Minha coluna publicada no Jornal Mogi News nesta terça-feira fala
sobre as inúmeras catástrofes ocorridas no Brasil e que até hoje os
responsáveis não foram punidos.…
Caderno Cidade – 11/08/2020
Catástrofes esquecidas
Todo evento, por mais impactante que seja e que aconteça
sistematicamente, acaba sendo incorporado no nosso cotidiano como se natural
fosse. Essa repetição constante vai produzindo uma espécie de anestesia que
acaba restringindo nossa capacidade de se indignar.
É o que tem acontecido com a violência e a corrupção, por exemplo.
São tantos os casos que nos cercam que passamos a ver esses eventos como uma
característica quase natural da nossa sociedade. É assim que uma cultura se
instala.
Além da violência e corrupção, outro tipo de evento também trilha o
mesmo caminho. O das tragédias, sejam elas “naturais” ou não, pois sempre é
possível indicar responsáveis, seja pela ação ou pela omissão.
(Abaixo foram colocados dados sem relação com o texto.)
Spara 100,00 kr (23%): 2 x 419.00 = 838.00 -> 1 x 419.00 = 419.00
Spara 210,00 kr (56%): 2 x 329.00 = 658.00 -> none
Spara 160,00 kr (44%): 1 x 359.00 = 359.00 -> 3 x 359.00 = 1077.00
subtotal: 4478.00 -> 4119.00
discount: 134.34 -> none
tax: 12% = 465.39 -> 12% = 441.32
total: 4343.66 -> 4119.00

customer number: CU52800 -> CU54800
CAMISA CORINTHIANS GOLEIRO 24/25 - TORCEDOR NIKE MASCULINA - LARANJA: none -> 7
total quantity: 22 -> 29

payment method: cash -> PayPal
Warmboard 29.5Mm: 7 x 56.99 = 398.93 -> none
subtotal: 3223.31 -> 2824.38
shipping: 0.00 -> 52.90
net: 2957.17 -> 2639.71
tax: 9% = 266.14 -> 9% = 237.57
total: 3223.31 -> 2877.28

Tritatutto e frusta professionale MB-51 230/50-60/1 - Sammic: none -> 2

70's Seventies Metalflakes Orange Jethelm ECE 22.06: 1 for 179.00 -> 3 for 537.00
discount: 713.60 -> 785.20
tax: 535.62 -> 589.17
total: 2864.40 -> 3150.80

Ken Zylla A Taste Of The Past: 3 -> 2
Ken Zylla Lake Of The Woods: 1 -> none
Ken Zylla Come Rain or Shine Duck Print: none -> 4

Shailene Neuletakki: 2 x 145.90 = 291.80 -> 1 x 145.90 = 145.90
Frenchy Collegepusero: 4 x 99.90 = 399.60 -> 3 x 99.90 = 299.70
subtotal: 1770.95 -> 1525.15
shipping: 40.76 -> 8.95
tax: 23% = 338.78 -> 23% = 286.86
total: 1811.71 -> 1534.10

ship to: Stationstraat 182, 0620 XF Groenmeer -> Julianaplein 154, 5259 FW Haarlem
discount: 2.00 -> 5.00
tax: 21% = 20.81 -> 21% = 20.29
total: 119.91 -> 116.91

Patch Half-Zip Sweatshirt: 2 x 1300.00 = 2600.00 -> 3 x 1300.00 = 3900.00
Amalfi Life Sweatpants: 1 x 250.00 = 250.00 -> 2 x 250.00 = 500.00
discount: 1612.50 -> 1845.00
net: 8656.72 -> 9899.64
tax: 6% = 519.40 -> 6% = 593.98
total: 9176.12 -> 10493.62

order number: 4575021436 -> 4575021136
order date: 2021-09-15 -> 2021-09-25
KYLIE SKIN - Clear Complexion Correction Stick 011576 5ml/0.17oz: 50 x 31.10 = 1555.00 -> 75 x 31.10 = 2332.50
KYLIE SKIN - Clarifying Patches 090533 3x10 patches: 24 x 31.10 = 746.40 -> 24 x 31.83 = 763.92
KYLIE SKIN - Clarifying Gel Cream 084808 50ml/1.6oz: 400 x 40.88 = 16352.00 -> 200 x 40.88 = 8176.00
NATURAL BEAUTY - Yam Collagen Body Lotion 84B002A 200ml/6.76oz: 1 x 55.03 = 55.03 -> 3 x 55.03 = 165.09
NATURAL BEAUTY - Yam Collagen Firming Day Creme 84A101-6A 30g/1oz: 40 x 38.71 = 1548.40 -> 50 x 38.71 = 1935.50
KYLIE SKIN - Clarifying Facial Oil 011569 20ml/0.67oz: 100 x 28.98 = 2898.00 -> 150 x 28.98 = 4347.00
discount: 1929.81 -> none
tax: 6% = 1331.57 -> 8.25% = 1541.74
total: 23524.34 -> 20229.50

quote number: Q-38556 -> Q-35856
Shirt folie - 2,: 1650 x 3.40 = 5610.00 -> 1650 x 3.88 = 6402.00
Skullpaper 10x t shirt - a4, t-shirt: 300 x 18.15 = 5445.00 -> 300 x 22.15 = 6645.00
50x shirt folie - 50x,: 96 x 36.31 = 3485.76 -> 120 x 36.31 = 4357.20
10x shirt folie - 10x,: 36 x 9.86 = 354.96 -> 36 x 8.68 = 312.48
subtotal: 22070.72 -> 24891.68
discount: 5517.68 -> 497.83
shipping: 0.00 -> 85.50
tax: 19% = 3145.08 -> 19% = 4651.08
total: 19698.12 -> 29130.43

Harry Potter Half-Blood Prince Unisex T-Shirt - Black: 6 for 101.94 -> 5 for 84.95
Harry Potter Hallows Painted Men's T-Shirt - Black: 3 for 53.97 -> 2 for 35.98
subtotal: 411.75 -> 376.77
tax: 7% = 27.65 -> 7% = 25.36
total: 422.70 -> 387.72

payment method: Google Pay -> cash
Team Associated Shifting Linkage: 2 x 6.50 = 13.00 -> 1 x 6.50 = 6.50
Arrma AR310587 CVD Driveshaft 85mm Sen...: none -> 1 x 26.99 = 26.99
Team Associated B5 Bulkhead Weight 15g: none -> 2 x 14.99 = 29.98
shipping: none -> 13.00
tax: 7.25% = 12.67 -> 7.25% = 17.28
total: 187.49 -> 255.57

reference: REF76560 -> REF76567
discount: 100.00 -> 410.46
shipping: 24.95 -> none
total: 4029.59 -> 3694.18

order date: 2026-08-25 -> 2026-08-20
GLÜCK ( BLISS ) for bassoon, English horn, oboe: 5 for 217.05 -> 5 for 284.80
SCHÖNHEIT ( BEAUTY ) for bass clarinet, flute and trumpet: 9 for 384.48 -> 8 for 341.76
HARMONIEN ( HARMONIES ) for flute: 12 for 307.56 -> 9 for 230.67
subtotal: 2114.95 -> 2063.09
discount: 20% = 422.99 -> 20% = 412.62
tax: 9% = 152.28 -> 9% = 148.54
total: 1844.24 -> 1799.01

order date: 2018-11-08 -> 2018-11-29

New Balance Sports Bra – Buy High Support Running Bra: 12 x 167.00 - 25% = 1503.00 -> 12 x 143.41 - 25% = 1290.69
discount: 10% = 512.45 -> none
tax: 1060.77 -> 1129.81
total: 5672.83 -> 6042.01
Em 31 de dezembro de 1988, o Bateau Mouche naufragou na Baía de Guanabara,
no Rio de Janeiro, matando 55 pessoas. O barco estava com excesso de
passageiros e o casco apresentava furos. Foi o que a perícia apontou. Quase 32
anos depois, ninguém foi punido e as famílias ainda não foram indenizadas.
O massacre do Carandiru foi uma chacina que aconteceu em 2 de
outubro de 1992. Tal chacina deixou como saldo 111 presos mortos. Vários
policiais envolvidos foram promovidos depois da desastrosa ação e, mesmo depois
de 28 anos, o processo continua em aberto.
A chacina da Candelária (Rio de Janeiro) ocorreu em 23 de julho de
1993, quando oito crianças e jovens foram friamente assassinados por policiais.
Três PMs foram considerados responsáveis pelos assassinatos e foram condenados
a pelo menos 200 anos de prisão. Em 23 de julho de 2018 os três receberam um
indulto e foram colocados em liberdade.
Já em 27 de janeiro de 2013, o incêndio na boate Kiss matou 242 pessoas e feriu 680 outras. Ocorrida em Santa Maria (RS), tal tragédia foi provocada pela imprudência e pelas más condições de segurança no local. Sete anos depois, o julgamento popular que estava previsto para março deste ano foi suspenso por decisão judicial.
Em 2015 o rompimento da barragem em Mariana (Samarco/Vale S.A.)
matou 19 pessoas e causou danos ambientais incalculáveis. O processo de
indenização das famílias atingidas pela catástrofe ainda se arrasta. O mesmo
serve para o ocorrido em Brumadinho (Vale S.A.) em 25 de janeiro de 2019 com
259 mortos. Nesses dois casos também não existe a punição dos responsáveis
pelas tragédias.
Temos ainda o aparecimento das manchas de óleo no Nordeste e
queimadas na Amazônia. São também crimes sem respostas. No caso da pandemia, já
ultrapassamos 100 mil mortes.
Precisaria de um jornal inteiro para falar de todas as outras que
não foram aqui mencionadas. As tragédias também vão rapidamente para o
esquecimento de mãos dadas com a impunidade.